Task instructions = Exactly the lines below starting at the line with "R/Bacterial/Streptococcus | hf: 0.0763" and ending at the line with "row R/Bacterial/Legionella: none" are wanted, with both ends included. Leave out the pictures and add no other lines.

Difference listings:
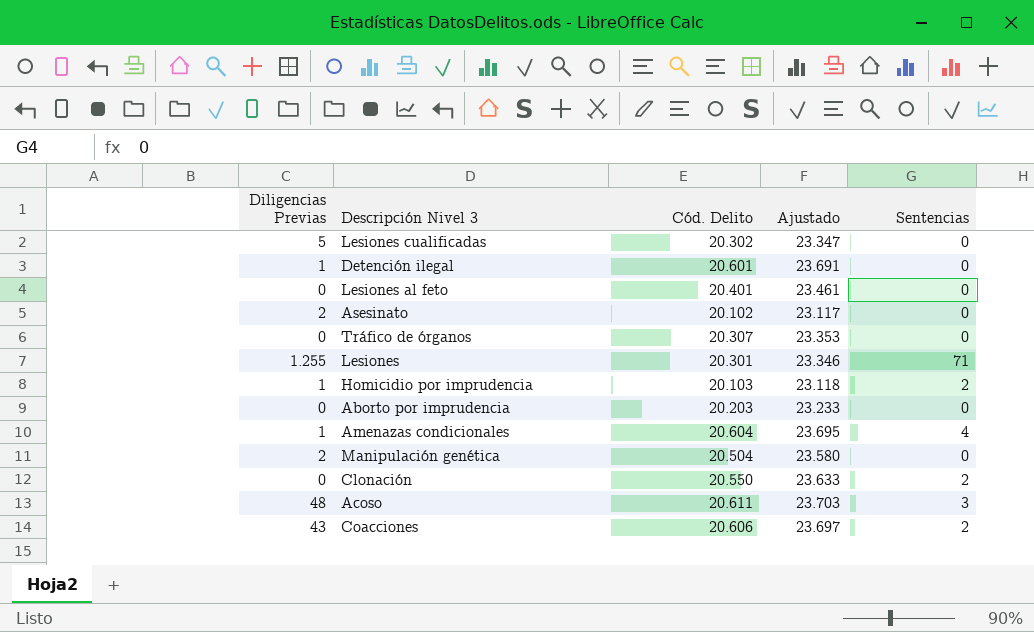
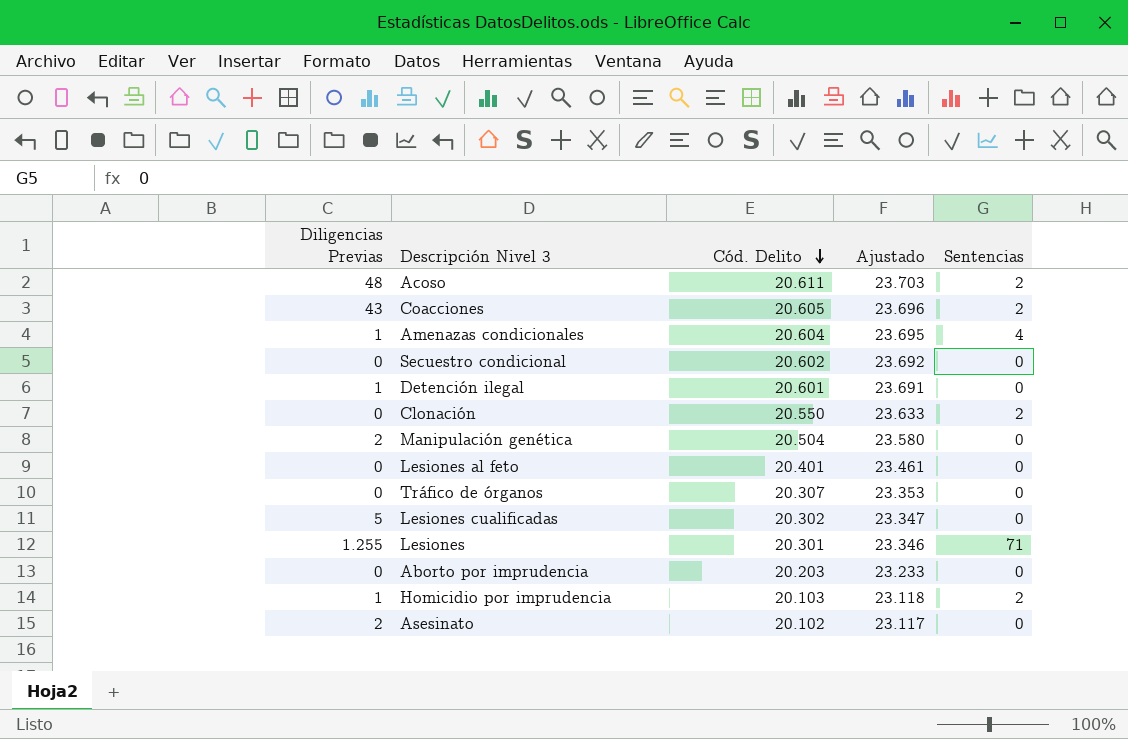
row order: none -> Cód. Delito descending
Acoso | Sentencias: 3 -> 2
Coacciones | Cód. Delito: 20.606 -> 20.605
Coacciones | Ajustado: 23.697 -> 23.696
row Secuestro condicional: none -> 0 | 20.602 | 23.692 | 0

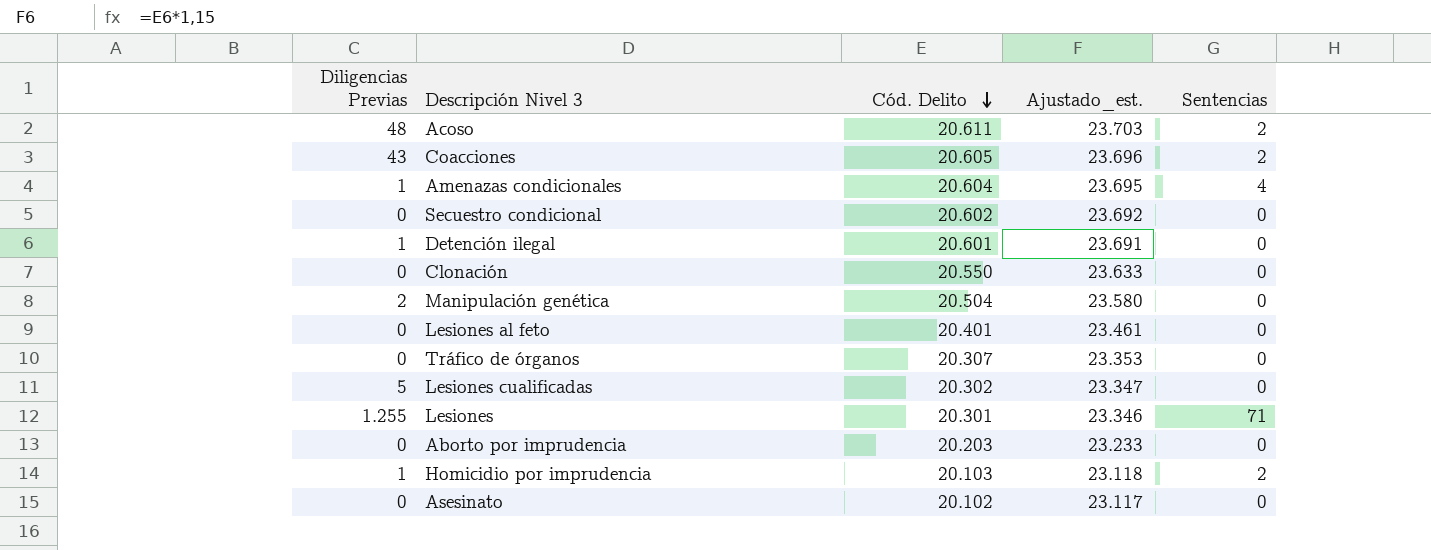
column name: Ajustado -> Ajustado_est.
Clonación | Sentencias: 2 -> 0
Asesinato | Diligencias Previas: 2 -> 0

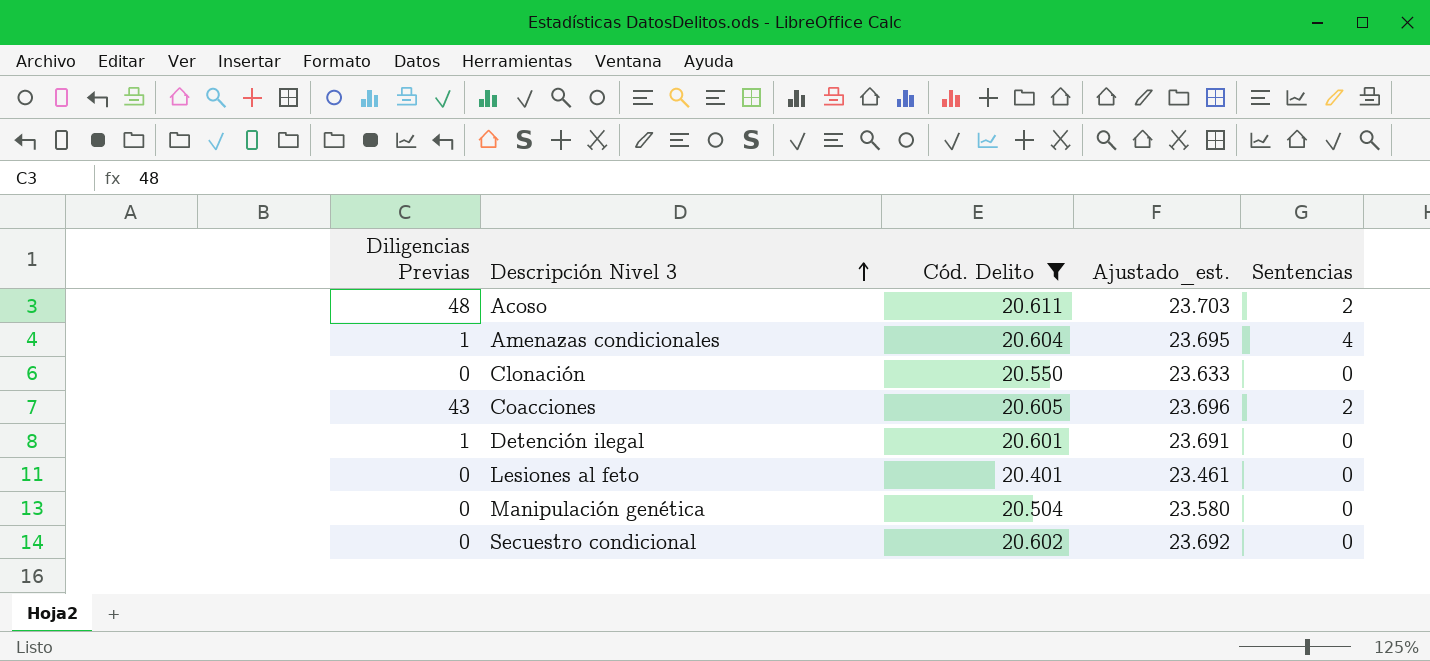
filter: none -> Cód. Delito >= 20.401
row order: Cód. Delito descending -> Descripción Nivel 3 ascending
Manipulación genética | Diligencias Previas: 2 -> 0

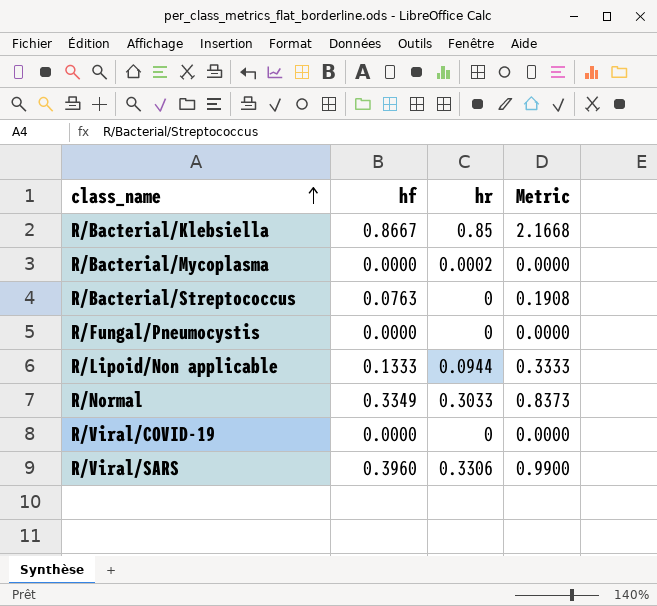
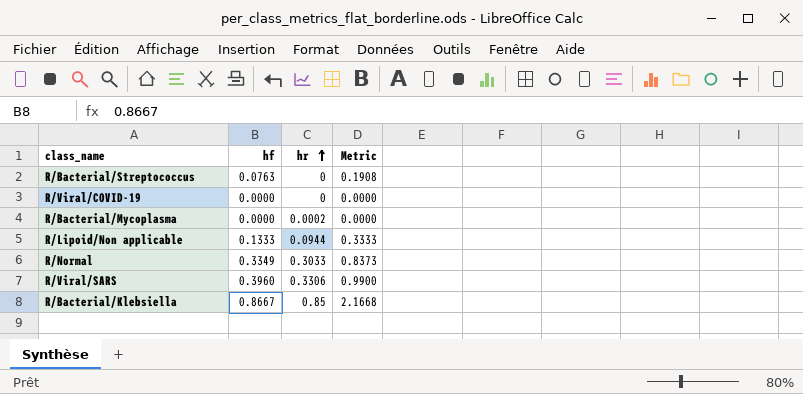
row order: class_name ascending -> hr ascending
row R/Fungal/Pneumocystis: 0.0000 | 0 | 0.0000 -> none

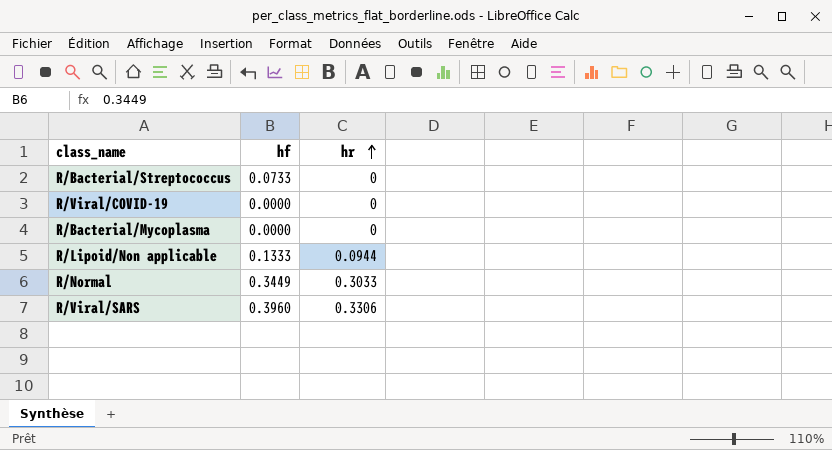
column Metric | formula: [hf] * 2.5 -> none
row R/Bacterial/Klebsiella: 0.8667 | 0.85 | 2.1668 -> none
R/Bacterial/Streptococcus | hf: 0.0763 -> 0.0733
R/Bacterial/Mycoplasma | hr: 0.0002 -> 0
R/Normal | hf: 0.3349 -> 0.3449

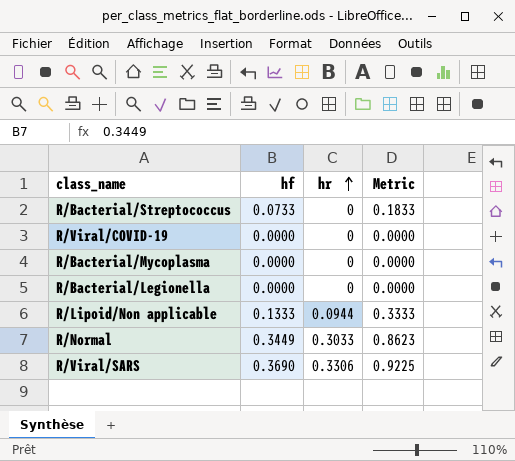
column Metric | formula: none -> [hf] * 2.5
row R/Bacterial/Legionella: none -> 0.0000 | 0 | 0.0000
R/Viral/SARS | hf: 0.3960 -> 0.3690

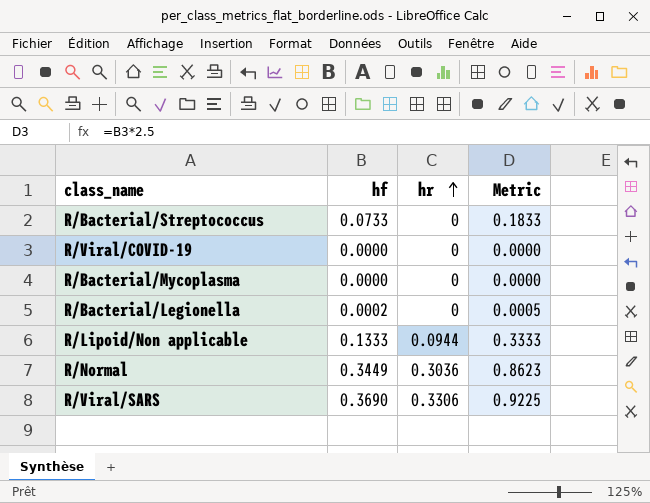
R/Bacterial/Legionella | hf: 0.0000 -> 0.0002
R/Bacterial/Legionella | Metric: 0.0000 -> 0.0005
R/Normal | hr: 0.3033 -> 0.3036

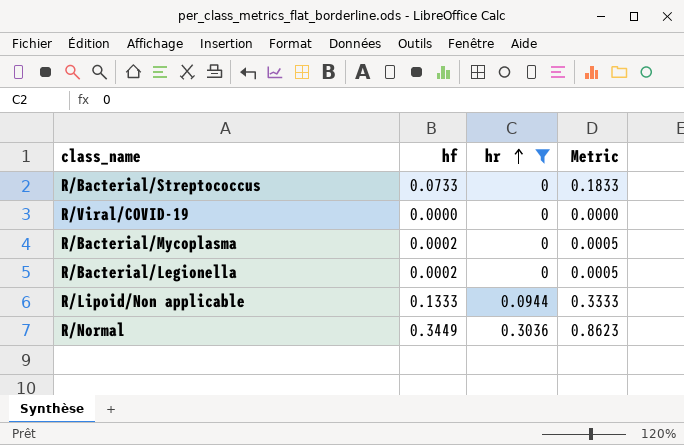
filter: none -> hr != 0.3306
R/Bacterial/Mycoplasma | hf: 0.0000 -> 0.0002
R/Bacterial/Mycoplasma | Metric: 0.0000 -> 0.0005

Your solution =
R/Bacterial/Streptococcus | hf: 0.0763 -> 0.0733
R/Bacterial/Mycoplasma | hr: 0.0002 -> 0
R/Normal | hf: 0.3349 -> 0.3449

column Metric | formula: none -> [hf] * 2.5
row R/Bacterial/Legionella: none -> 0.0000 | 0 | 0.0000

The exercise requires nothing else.